Risk management is one of the most important steps when establishing your investment strategy. Most of us have either experienced or heard stories of share market "crashes". So how do we deal with the risks and volatility inherent in share investing?

Diversification

It's not always a great idea to put all your eggs in one basket by investing all your money in one asset class or type of investment.

Diversification is a way of managing the risk associated with investing. It involves spreading your money across different asset classes and investments, so as to potentially limit the impact of negative events that impact any one asset class or investment.

Diversifying across asset classes may protect you against underperformance in any one asset class. Your asset allocation will reflect how cautious or aggressive your investment strategy is.

 

Sector diversification

Within each asset class there are various sectors, each of which may have different investment characteristics (for example, mining companies are quite different to financial services companies). Diversifying across various sectors may reduce the risk of exposure to any one sector.

Some sectors with companies listed on the Australian Securities Exchange (ASX) include:

  • Energy
  • Materials
  • Industrials
  • Consumer Discretionary
  • Information Technology
  • Mining
  • Financials
  • Telecommunications
  • Healthcare.

How to achieve diversification

Achieving diversification requires planning and ongoing monitoring. You might need to consider the following:

  • Set a target asset allocation as part of your investment strategy.
  • Use ETFs or managed funds to achieve diversification or get exposure to an asset class if you are only investing a modest amount.
  • Beware single stock and single asset class risk - don't put all your eggs in one basket!
  • Regularly review your investments against your target asset allocation.
  • Revisit your target asset allocation to ensure that it continues to be appropriate for you.

Stop-loss orders

In share trading, a 'stop-loss' order is a sell order that is conditional on the share price falling to a particular level (the 'trigger price'). When the trigger price is reached, a sell order is then placed on the market. Depending on the broker, this may be an 'at limit' or 'at market' sell order.

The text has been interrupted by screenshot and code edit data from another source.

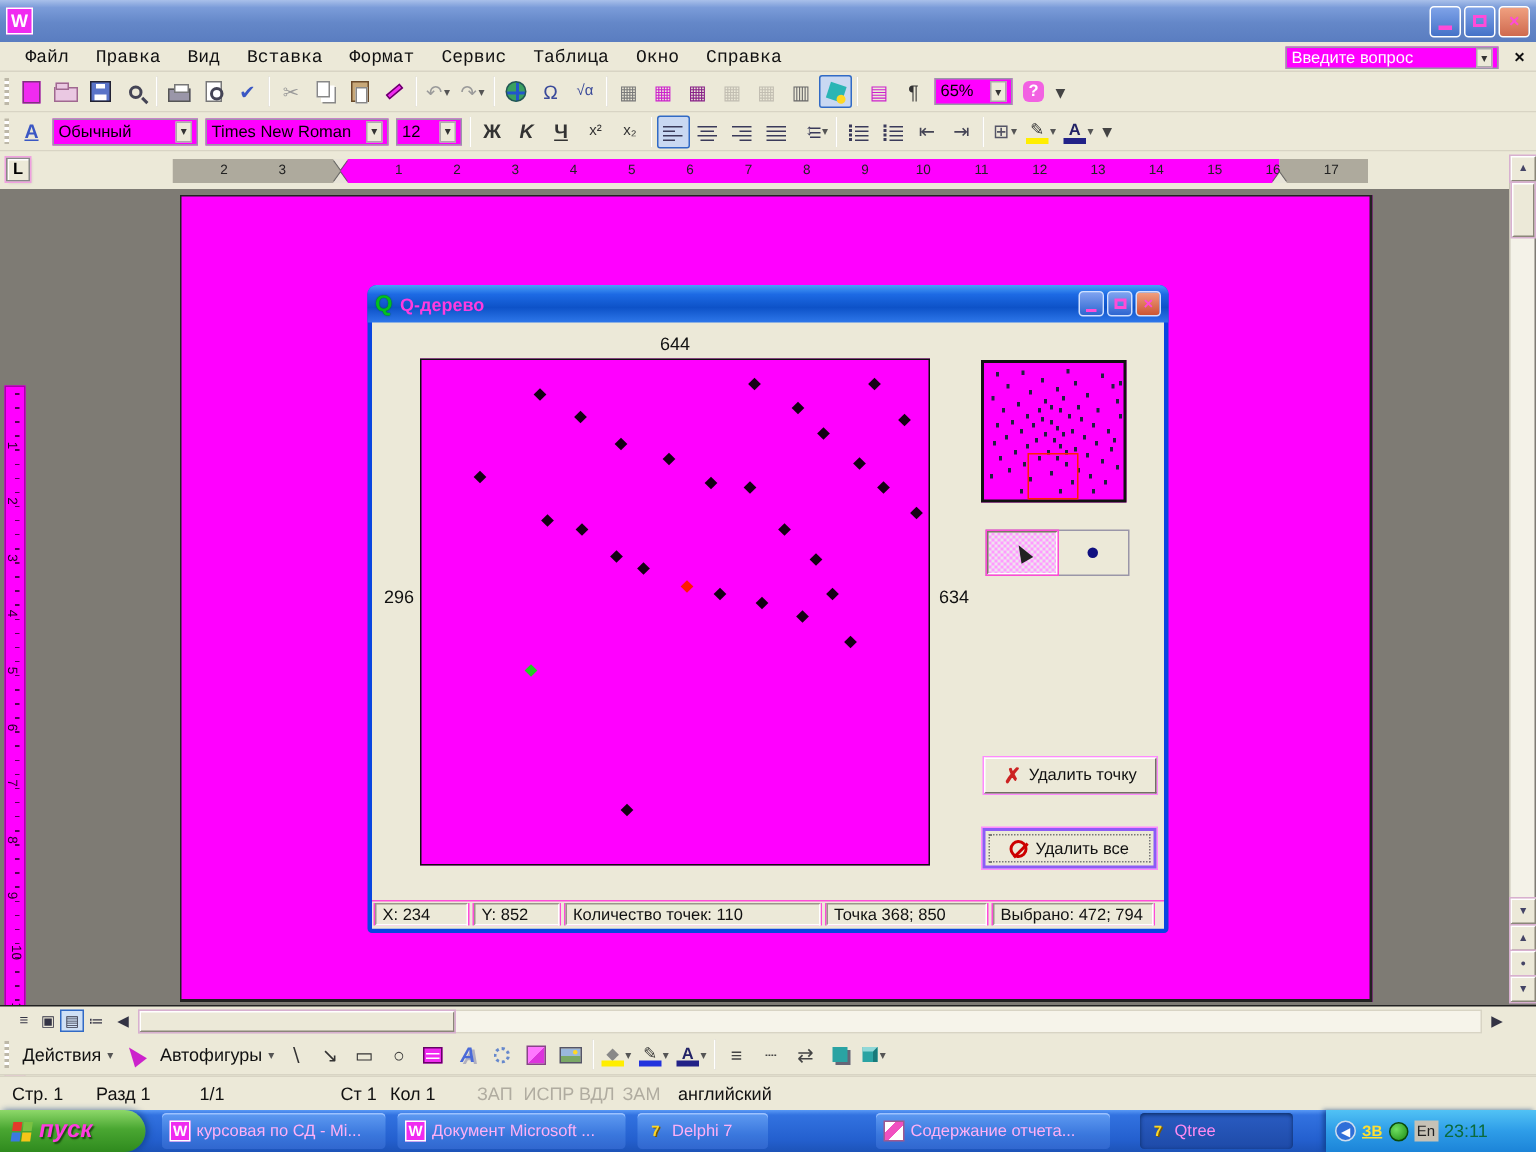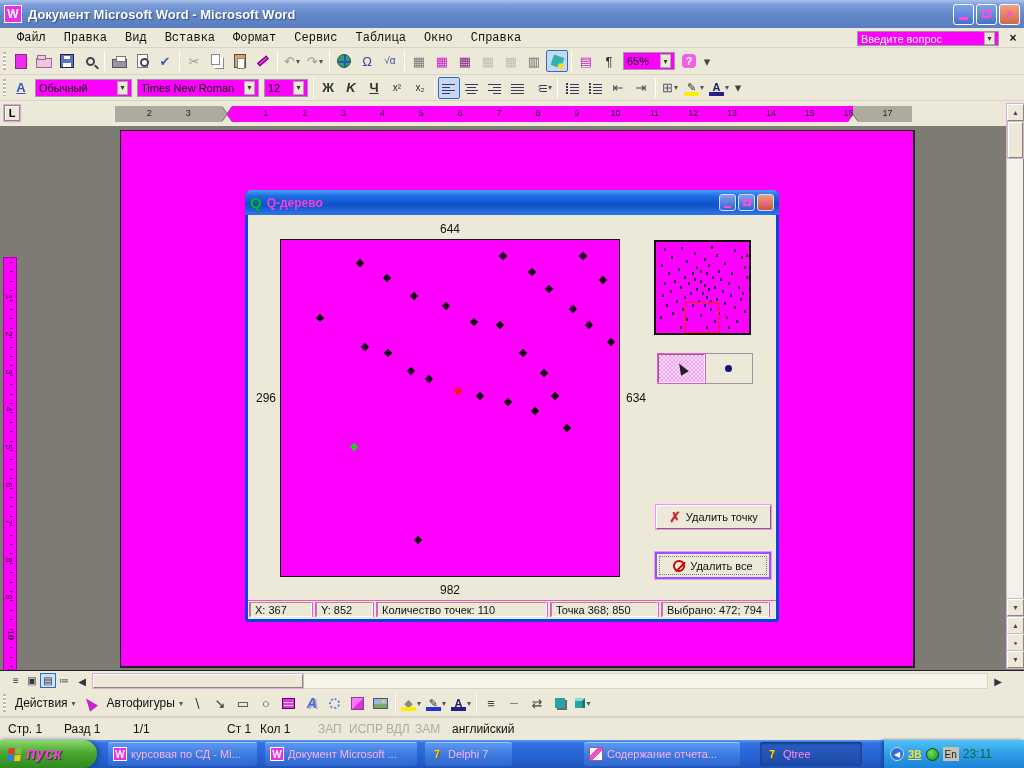--- a/index.html
+++ b/index.html
@@ -236,7 +236,6 @@
 
   <div id="titlebar">
     <div id="app-icon">W</div>
-    <div id="win-title">Документ Microsoft Word - Microsoft Word</div>
     <div class="cap-btns">
       <div class="cap-btn">
           <div class="glyph-min"></div>

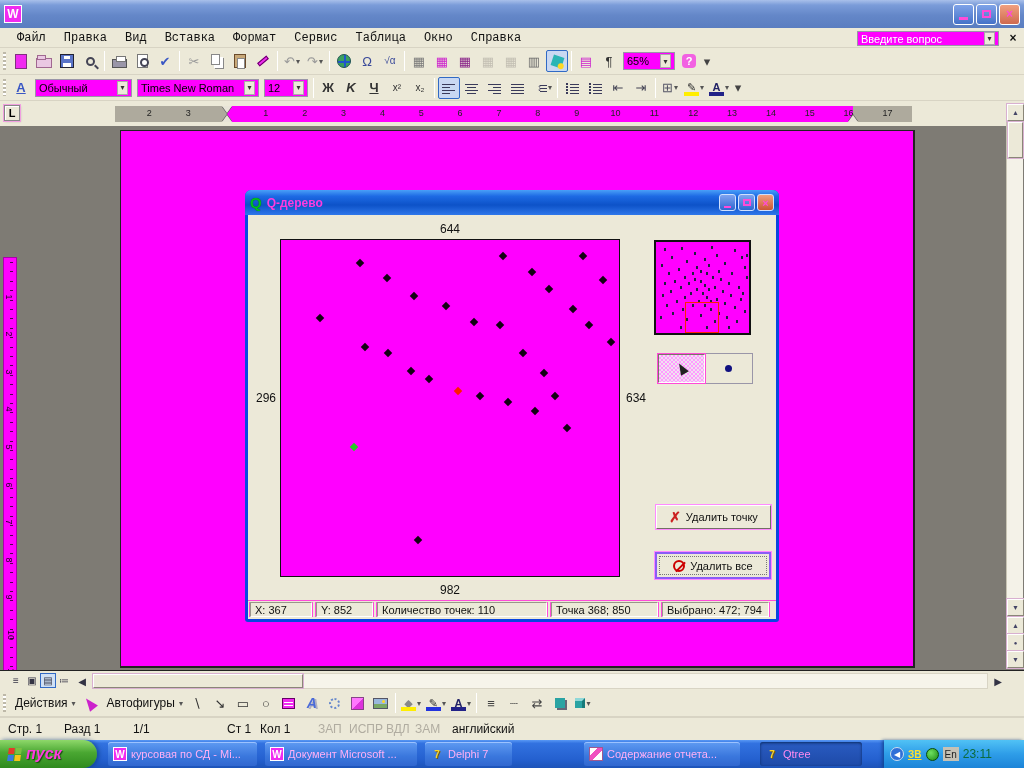--- a/index.html
+++ b/index.html
@@ -522,7 +522,6 @@
     <div class="qlabel" style="left:32px;top:29px;width:340px;text-align:center">644</div>
     <div class="qlabel" style="left:2px;top:198px;width:26px;text-align:right">296</div>
     <div class="qlabel" style="left:378px;top:198px">634</div>
-    <div class="qlabel" style="left:32px;top:390px;width:340px;text-align:center">982</div>
 
     <div id="plot">
         <div class="pt" style="left: 76px; top: 20px;"></div>

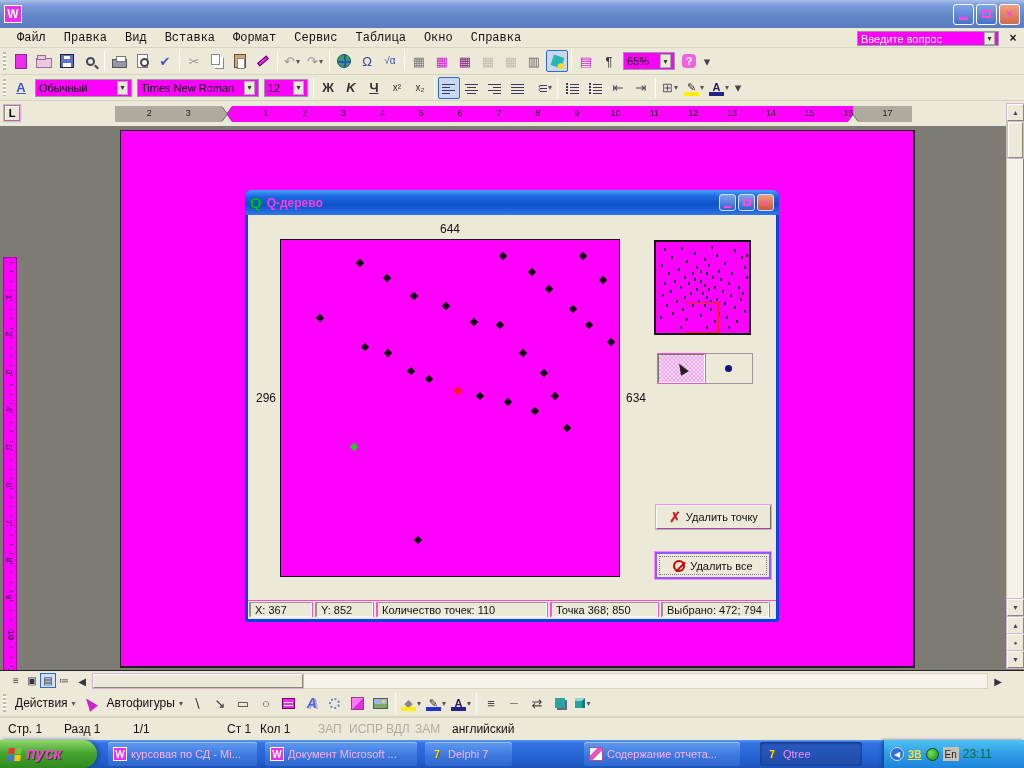--- a/index.html
+++ b/index.html
@@ -651,7 +651,7 @@
     </div>
 
     <div id="qstatus">
-        <div class="qpanel" style="width: 62px;">X: 367</div>
+        <div class="qpanel" style="width: 62px;">X: 234</div>
         <div class="qpanel" style="width: 57px;">Y: 852</div>
         <div class="qpanel" style="width: 170px;">Количество точек: 110</div>
         <div class="qpanel" style="width: 107px;">Точка 368; 850</div>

You'll need to keep in mind though that stop-loss orders aren't perfect - in a rapidly falling market your order may only get partially executed or not executed at all.

Alerts

Most online brokers will allow you to set up alerts. An alert allows you to be notified (via SMS, push notification or email) when a specific event occurs.

Common types of alerts are:

  • Price alerts - receive an alert when the stock price crosses a specific value
  • Announcement alerts - receive recurring alerts whenever a company releases a market sensitive announcement
  • Volume alerts - receive an alert when the trading volume for a stock crosses a specific threshold
  • Stock goes ex-dividend alerts - receive an alert when a stock's ex-dividend date is approaching.